(Dataset records)
---

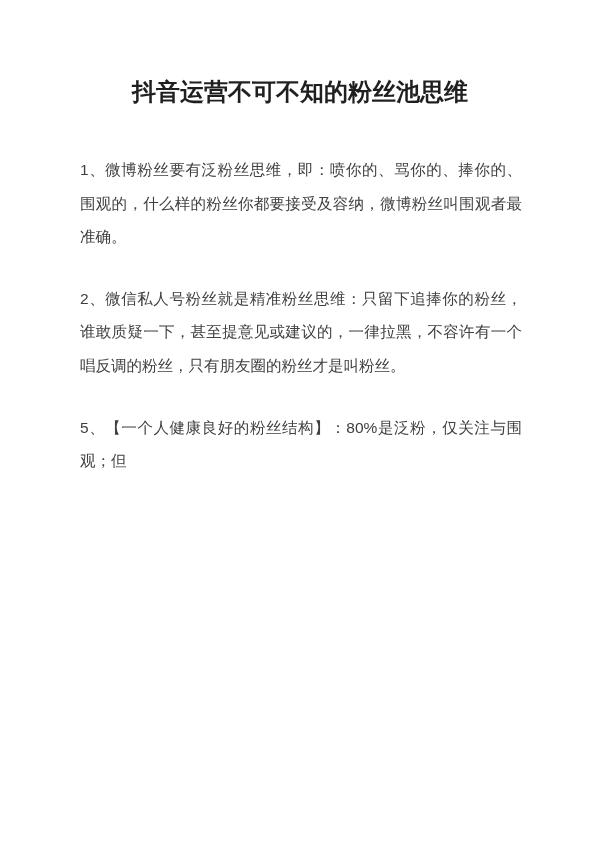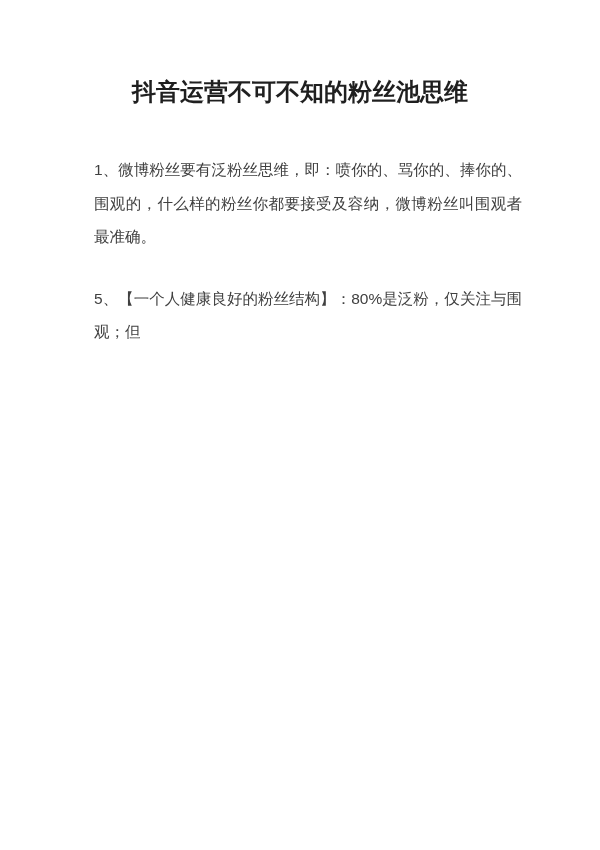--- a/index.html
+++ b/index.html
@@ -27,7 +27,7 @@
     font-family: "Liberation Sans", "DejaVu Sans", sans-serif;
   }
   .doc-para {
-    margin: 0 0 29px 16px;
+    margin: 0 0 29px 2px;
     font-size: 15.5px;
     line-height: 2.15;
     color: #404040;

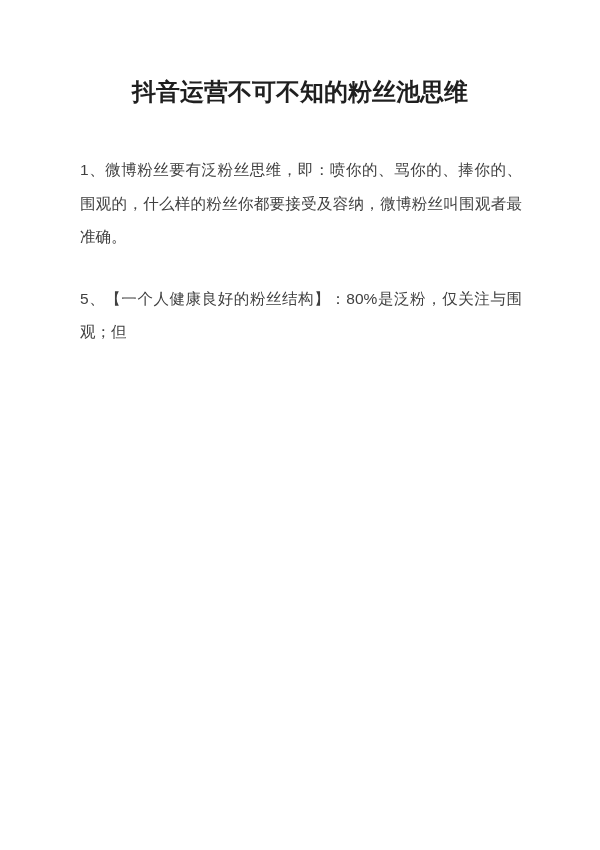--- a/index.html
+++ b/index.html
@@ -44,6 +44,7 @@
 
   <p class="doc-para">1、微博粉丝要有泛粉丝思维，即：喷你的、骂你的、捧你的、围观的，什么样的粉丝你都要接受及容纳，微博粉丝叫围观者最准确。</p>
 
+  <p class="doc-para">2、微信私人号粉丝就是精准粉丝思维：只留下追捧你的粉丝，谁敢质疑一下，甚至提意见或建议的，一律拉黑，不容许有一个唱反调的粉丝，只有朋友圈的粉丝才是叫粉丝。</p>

---

* [ACTIVITY]: Of all the lines in the data above, show only those that hold the word "class".

* [ANSWER FOR THIS EXERCISE]:
   <p class="doc-para">1、微博粉丝要有泛粉丝思维，即：喷你的、骂你的、捧你的、围观的，什么样的粉丝你都要接受及容纳，微博粉丝叫围观者最准确。</p>
+  <p class="doc-para">2、微信私人号粉丝就是精准粉丝思维：只留下追捧你的粉丝，谁敢质疑一下，甚至提意见或建议的，一律拉黑，不容许有一个唱反调的粉丝，只有朋友圈的粉丝才是叫粉丝。</p>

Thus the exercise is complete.